For this exercise, repeat the whole listing below exactly. Leave the pictures out.
:: Input records ::
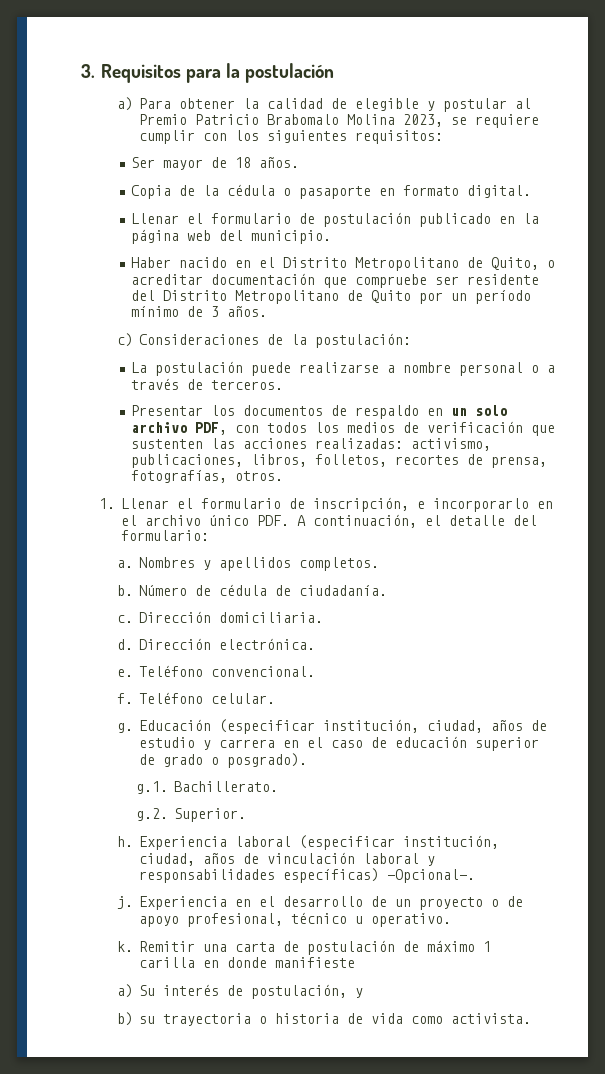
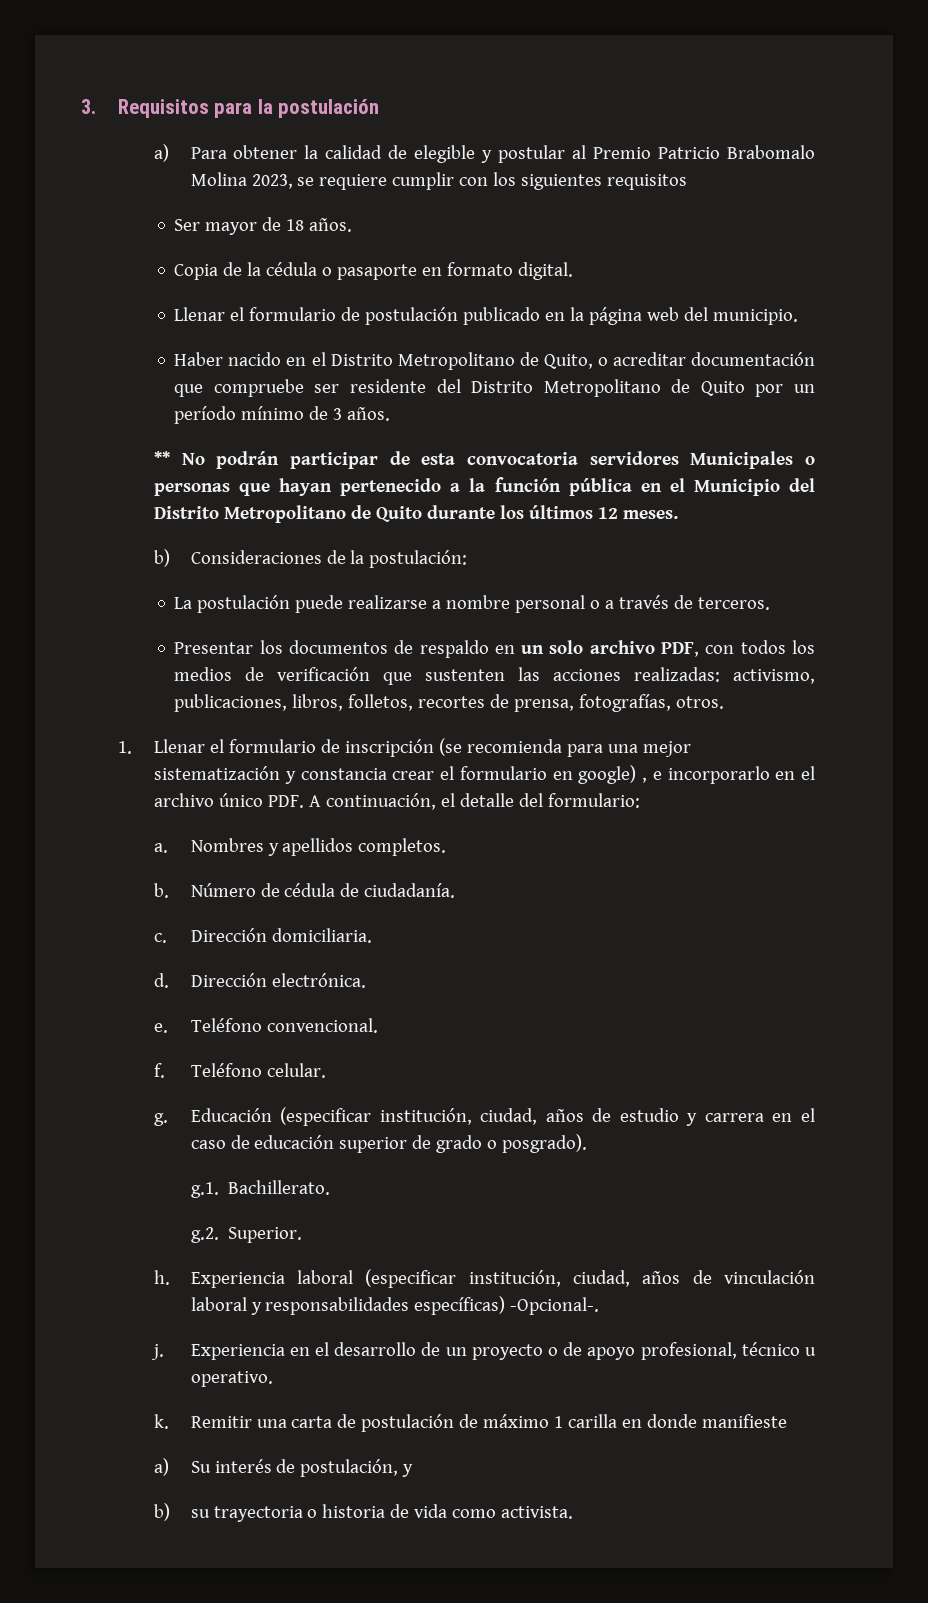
- a) Para obtener la calidad de elegible y postular al Premio Patricio Brabomalo Molina 2023, se requiere cumplir con los siguientes requisitos:
+ a) Para obtener la calidad de elegible y postular al Premio Patricio Brabomalo Molina 2023, se requiere cumplir con los siguientes requisitos
- c) Consideraciones de la postulación:
+ ** No podrán participar de esta convocatoria servidores Municipales o personas que hayan pertenecido a la función pública en el Municipio del Distrito Metropolitano de Quito durante los últimos 12 meses.
+ b) Consideraciones de la postulación:
- 1. Llenar el formulario de inscripción, e incorporarlo en el archivo único PDF. A continuación, el detalle del formulario:
+ 1. Llenar el formulario de inscripción (se recomienda para una mejor sistematización y constancia crear el formulario en google) , e incorporarlo en el archivo único PDF. A continuación, el detalle del formulario:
:::
**Final answer**
- a) Para obtener la calidad de elegible y postular al Premio Patricio Brabomalo Molina 2023, se requiere cumplir con los siguientes requisitos:
+ a) Para obtener la calidad de elegible y postular al Premio Patricio Brabomalo Molina 2023, se requiere cumplir con los siguientes requisitos
- c) Consideraciones de la postulación:
+ ** No podrán participar de esta convocatoria servidores Municipales o personas que hayan pertenecido a la función pública en el Municipio del Distrito Metropolitano de Quito durante los últimos 12 meses.
+ b) Consideraciones de la postulación:
- 1. Llenar el formulario de inscripción, e incorporarlo en el archivo único PDF. A continuación, el detalle del formulario:
+ 1. Llenar el formulario de inscripción (se recomienda para una mejor sistematización y constancia crear el formulario en google) , e incorporarlo en el archivo único PDF. A continuación, el detalle del formulario:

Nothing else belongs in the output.